Night of the Living Dead was in some ways a response to Cold War tensions. It was both science fiction and horror. The undead were reanimated by radiation from a space probe returning from Venus. That is a very sci-fi start to a horror movie. This seemingly random generation of the undead is the point at which the cultural definition of zombie shifts from Haitian voodoo to apocalyptic proportions. Older zombie movies were firmly grounded in voodoo legend. White Zombie, with Bela Lugosi (he comes up a lot in old horror flicks), combines voodoo with romantic tragedy. The Oblong Box, (actually released a year after Romero’s film) with Vincent Price and Christopher Lee (both of campy horror fame), mashes voodoo with disfiguration and family dysfunction.
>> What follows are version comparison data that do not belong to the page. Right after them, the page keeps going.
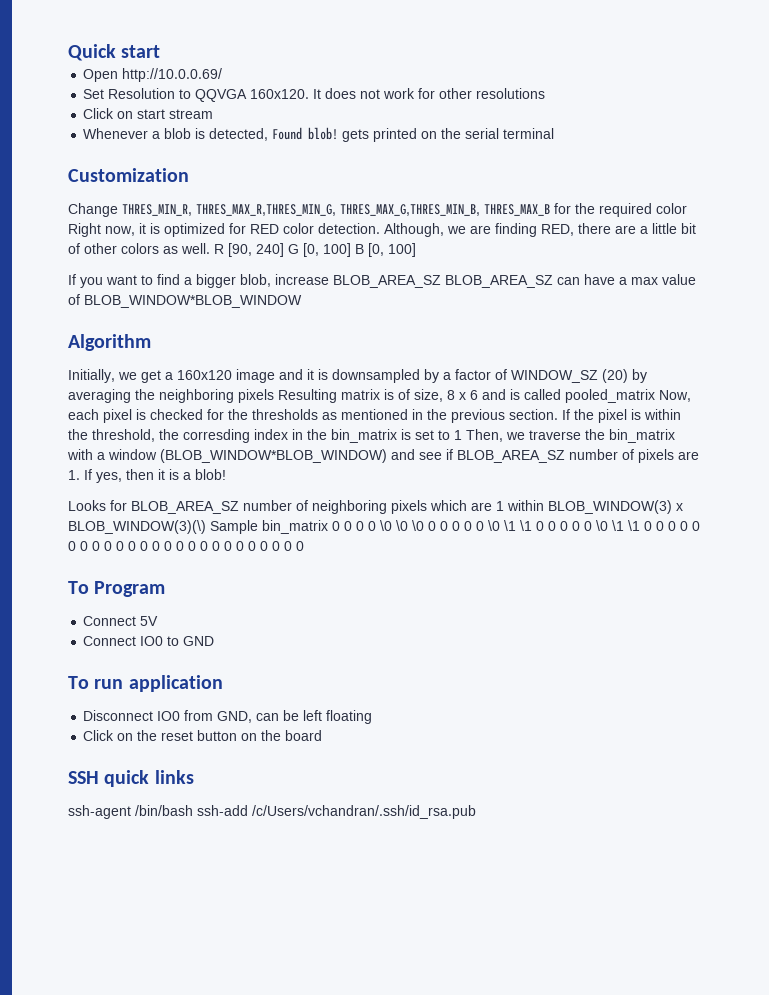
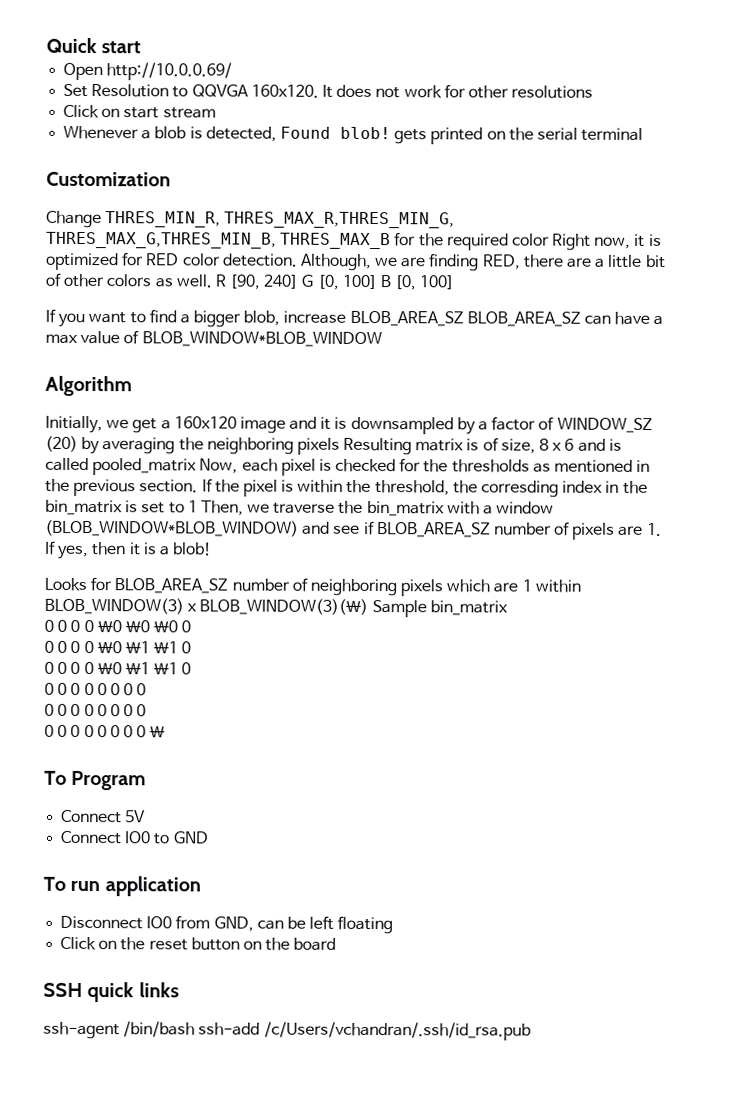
(328, 527) none -> (508, 608) //
[440,520,700,531] [68,541,304,551] 0 0 0 0 \0 \1 \1 0 0 0 0 0 \0 \1 \1 0 0 0 0 0 0 0 0 0 0 0 0 0 0 0 0 0 0 0 0 0 0 0 0 0 -> [44,640,192,654] [44,661,192,675] [44,682,147,696] [44,703,147,717] [44,724,166,738] // 0 0 0 0 \0 \1 \1 0 // 0 0 0 0 \0 \1 \1 0 // 0 0 0 0 0 0 0 0 // 0 0 0 0 0 0 0 0 // 0 0 0 0 0 0 0 0 \

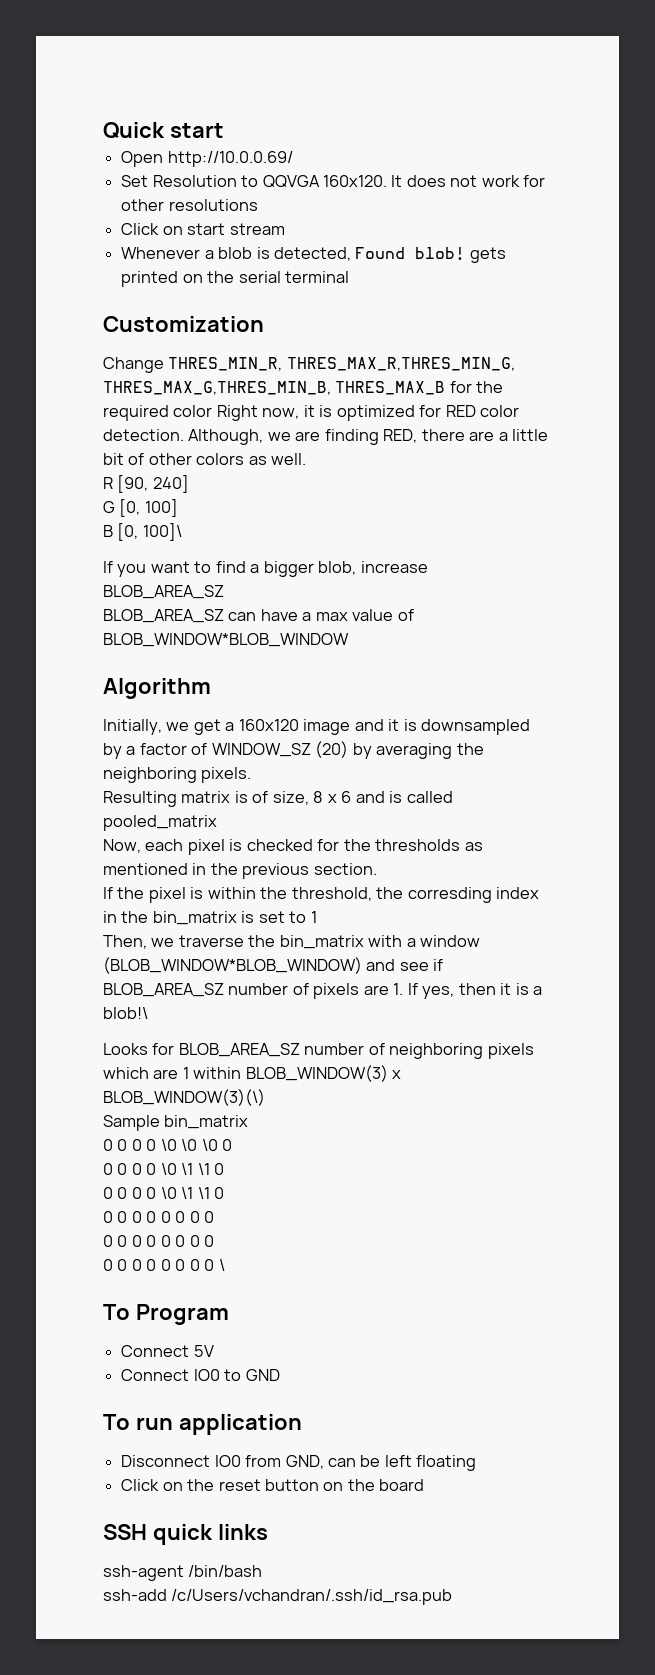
(212, 281) none -> (307, 459) //
(299, 281) none -> (189, 484) //
(377, 282) none -> (178, 508) //
[419,275,455,290] 100] -> [142,523,182,541] 100]\
(464, 318) none -> (224, 592) //
[296,437,340,455] pixels -> [201,767,252,783] pixels. //
(198, 467) none -> (217, 823) //
(199, 486) none -> (377, 869) //
(198, 506) none -> (317, 917) //
[172,542,213,556] blob! -> [103,1007,148,1019] blob!\
(369, 607) none -> (265, 1097) //
(196, 1029) none -> (263, 1571) //

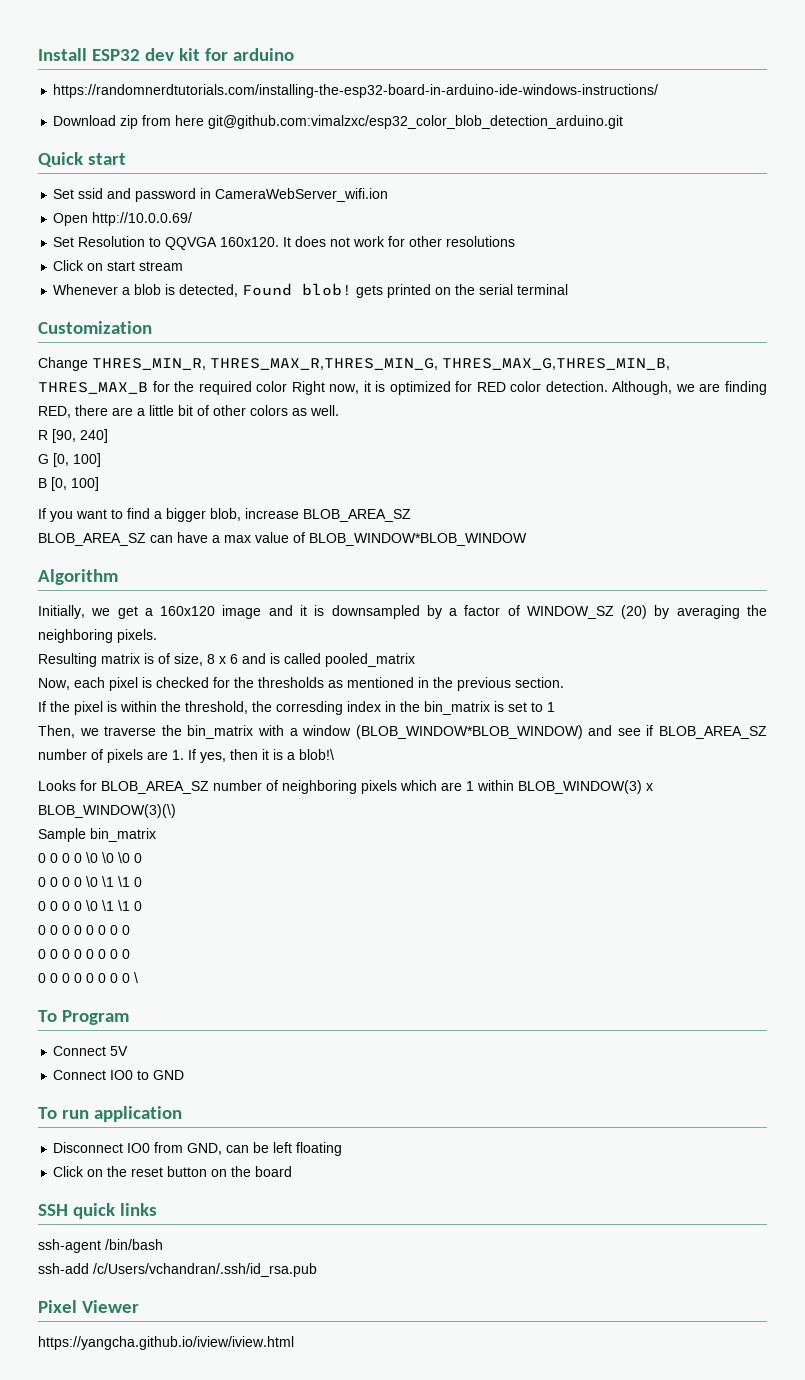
[103,122,224,139] Quick start -> [38,48,294,61] [53,84,659,98] [53,115,624,129] [38,152,126,167] [53,188,389,202] Install ESP32 dev kit for arduino // https://randomnerdtutorials.com/installing-the-esp32-board-in-arduino-ide-windows-instructions/ // Download zip from here git@github.com:vimalzxc/esp32_color_blob_detection_arduino.git // Quick start // Set ssid and password in CameraWebServer_wifi.ion
[142,523,182,541] 100]\ -> [71,477,99,491] 100]
(453, 1597) none -> [38,1300,139,1313] [38,1336,294,1350] // Pixel Viewer // https://yangcha.github.io/iview/iview.html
George A. Romero’s cult classic dispenses with all of that, and makes zombies ravenous and anonymous. His film is essentially a survival movie.

Zombies have become such a part of pop culture (at least in the English speaking world–I have no global stats) that there are zombie-themed video games, music videos, songs, TV shows, spoof movies/parodies, and numerous film franchises with their own variations on the living dead phenomenon. Bookstores have pocket survival guides, and some areas use the threat of a zombie apocalypse to make disaster preparedness more interesting and “fun.” I know a guy who works at a city morgue who thought it would be clever to paint his pickup as a “Zombie Apocalypse Response Unit” vehicle. It looks good, too. So what is the fascination with this brand of undead? The uncontrollable, insatiable, empty creatures we call zombies seem to be a permanent fixture in the public imagination, along with vampires, and they are regularly reinvented and reworked into new, more terrifying (or ridiculous) forms. Is it that they were once human, once dead, and now neither, but only by a few degrees? It certainly has much to do with the fear of a global pandemic; whether due to radiation, mutation, or mismanaged science, there is a deeply lingering fear in the general populace centered around something like the zombie apocalypse happening. A comparable scenario is seen in the public response to the threat of nuclear fallout during the Cold War. Actually, modern zombies owe a lot to Cold War tensions. A major zombie problem could send us back to zero, just as easily as irradiation from a nuclear war. At least zombies are something definite and physical that can be fought. And hey, if you are bitten, it is not necessarily curtains. You might get a new lease on life as one of the living dead…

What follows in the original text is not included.